AWS Big Data Blog
Best Practices for Micro-Batch Loading on Amazon Redshift
NOTE: Amazon Kinesis Data Firehose is a fully managed service for delivering real-time streaming data to Amazon Redshift. For more information, please visit the Amazon Kinesis Data Firehose documentation page, “Choosing Amazon Redshift for Your Destination.”
February 9, 2024: Amazon Kinesis Data Firehose has been renamed to Amazon Data Firehose. Read the AWS What’s New post to learn more.
——————————————–
Ian Meyers is a Solutions Architecture Senior Manager with AWS
Data analysts always want the newest data in their data warehouse. Historically, when transaction-optimized databases were used for warehousing analysts would “trickle load” (replicate data from production systems into the data warehouse) at the expense of read throughput. Analytics data warehouses are traditionally loaded nightly or several times per day, but often customers want to refresh data every hour, every minute, or even continuously. This post outlines best practices for using Amazon Redshift for micro-batch loading and is intended for data architects, data modelers, and DBAs.
Any data model can be loaded using micro-batching, but data organized as a time series is often ideal for this type of loading. As outlined in this best practices tutorial, we will load Amazon Redshift using the COPY command because it uses all compute nodes in the cluster and scales most effectively. (With small tables, the multi value insert might also help.) To make the COPY command as efficient as possible, ask it to do as little as possible. The following techniques help ensure an efficient COPY execution into a database that will be loaded every two to five minutes.
Balance input files
To get the best performance possible on load, ensure that every slice in the cluster (one virtual CPU, share of memory, and disk) does an equal amount of work. This provides the shortest runtime per slice and ensures that you can scale close to linearly. To do this, ensure that the number of input files is an even multiple of the slice count. The list below offers guidance for balancing input data by load source:
- If you are loading data from Amazon DynamoDB, this is handled automatically using the Parallel Scan feature. If you haven’t done this before, it’s easy to learn how.
- If you are loading data from Amazon S3, consider using the split command in Bash to do a line-wise split of your input files by slice count before uploading to Amazon S3. For example, to split bigfile.txt into 32 parts with prefix ‘part-’, you might use:
split -l `wc -l bigfile.txt | awk '{print $1/32}'` -v bigfile.txt “part-“
- If you are loading data from HDFS, consider preprocessing your data with a MapReduce job that generates an even multiple of files relative to Amazon Redshift Slices. To do this, run a streaming map reduce job with Hadoop configuration
“mapred.reduce.tasks=”
and output data only from reducers.
Correctly balancing the number of input files can produce some of the largest performance gains for micro-batch loading. Our tests have shown performance improvement by several orders of magnitude over unoptimised load models.

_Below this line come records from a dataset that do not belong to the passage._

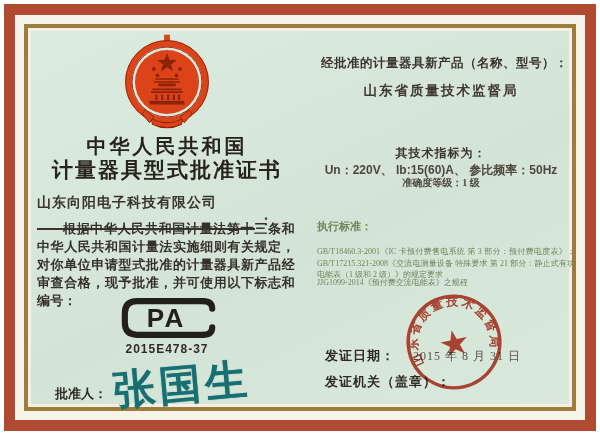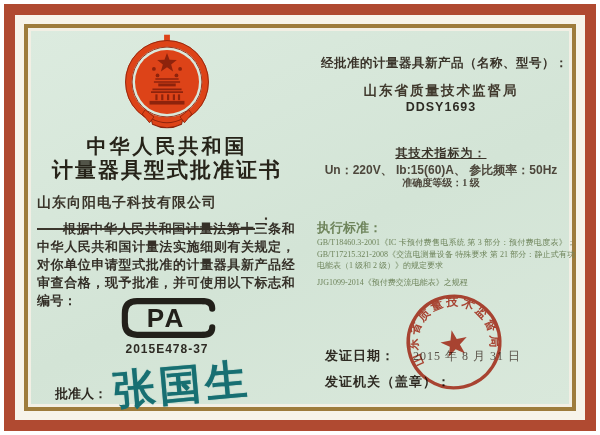"DDSY1693" div.product-model { html: <div>DDSY1693</div> -> none }
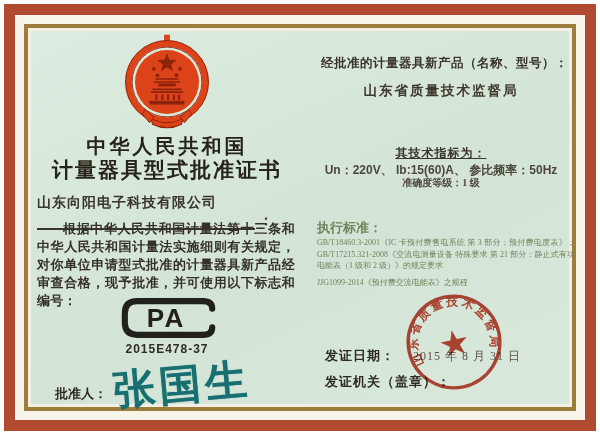"其技术指标为：" .spec-heading { text-decoration: underline -> none }
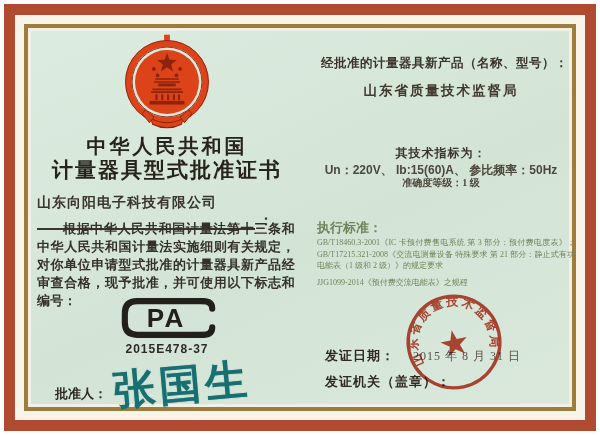"执行标准：" .standards-label { font-size: 13px -> 11px; margin-bottom: 0 -> 12px }
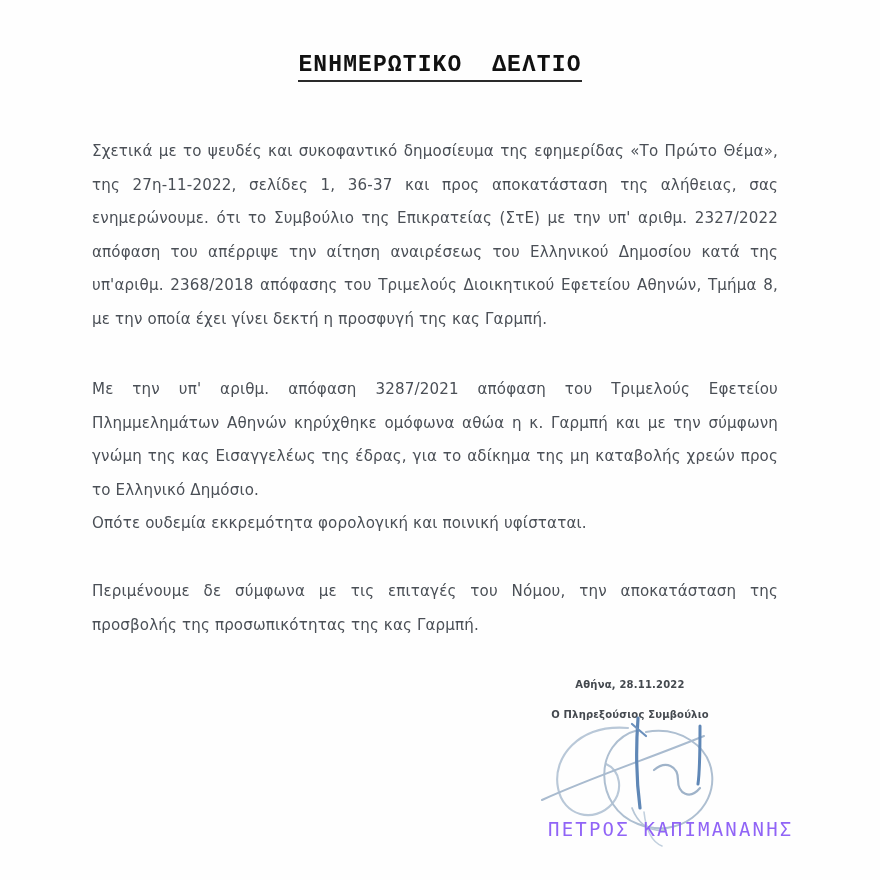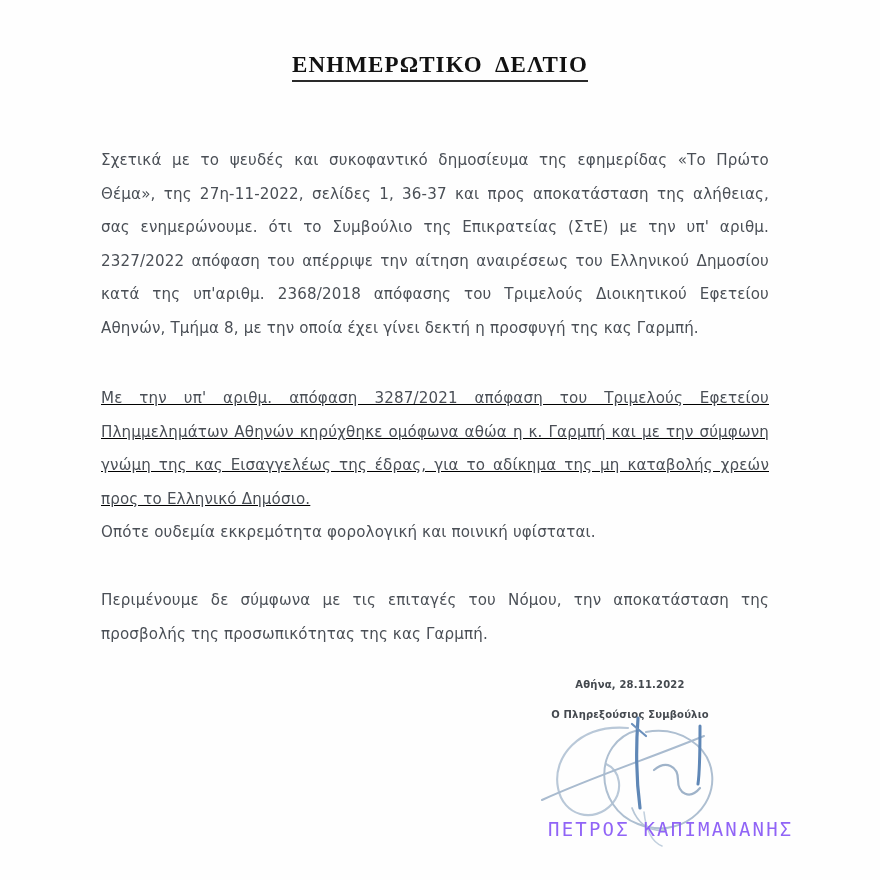"ΕΝΗΜΕΡΩΤΙΚΟ ΔΕΛΤΙΟ" .doc-title { font-family: Liberation Serif, serif -> Liberation Mono, monospace }
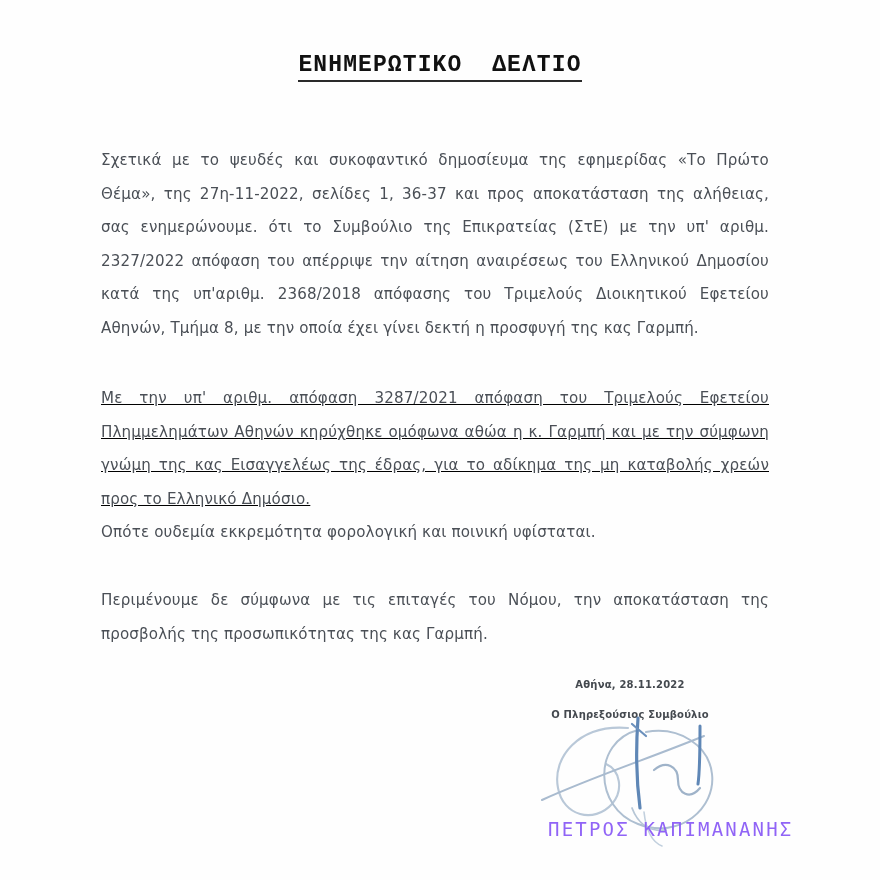"Σχετικά με το ψευδές και" .para { margin: 16px -> 7px }
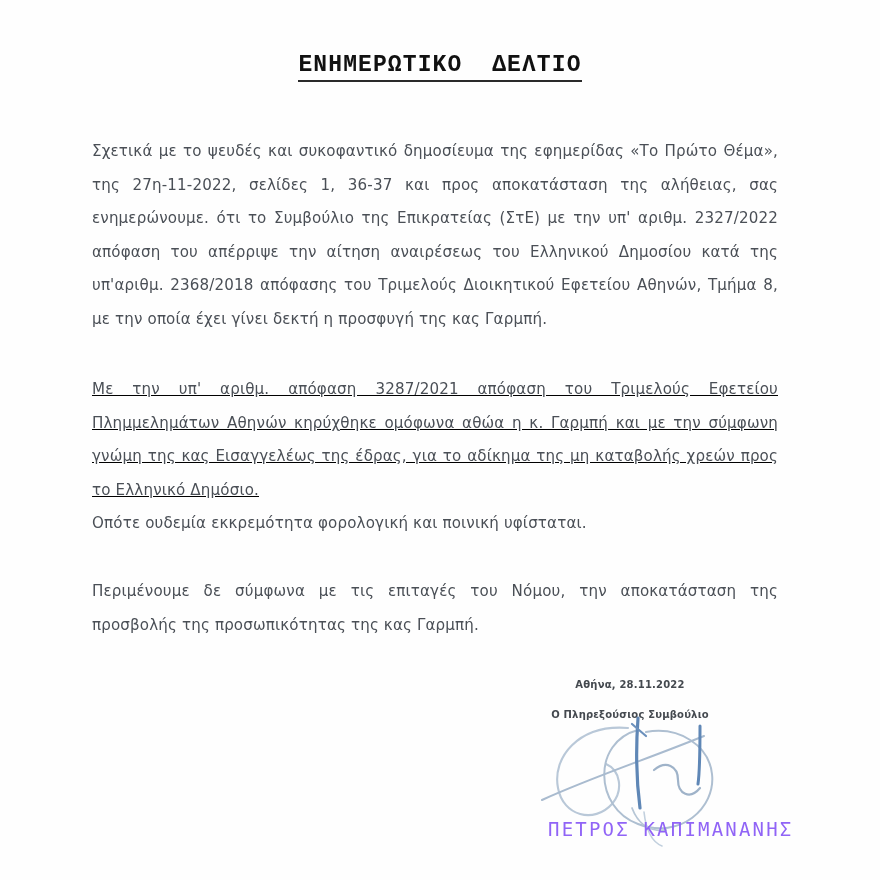"Με την υπ' αριθμ. απόφαση" .p2 { text-decoration: underline -> none }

Pre-configure column coding
One great feature of the COPY command is that it automatically applies optimal column encoding to a table when the table is empty. However, this takes time. We can significantly improve efficiency by skipping this step and explicitly listing column encoding on tables to be loaded. To do this, perform a COPY into the table once with a representative data set and review the column encodings listed in pg_table_def. Then drop and recreate the table to be loaded with explicit column encodings. When you perform a data load, add the option ‘COMPUPDATE OFF’ to the copy command to suppress automatic encoding.
For example:
master=# select "column", type, encoding from pg_table_def where tablename = 'nations';
Column | Type | Encoding |
n_nationkey | integer | DELTA |
n_name | character(25) | TEXT255 |
n_regionkey | integer | RUNLENGTH |
n_comment | character varying(152) | LZO |
Then drop and recreate the table to be loaded with explicit column encodings by adding the ENCODE keyword to the table creation DDL.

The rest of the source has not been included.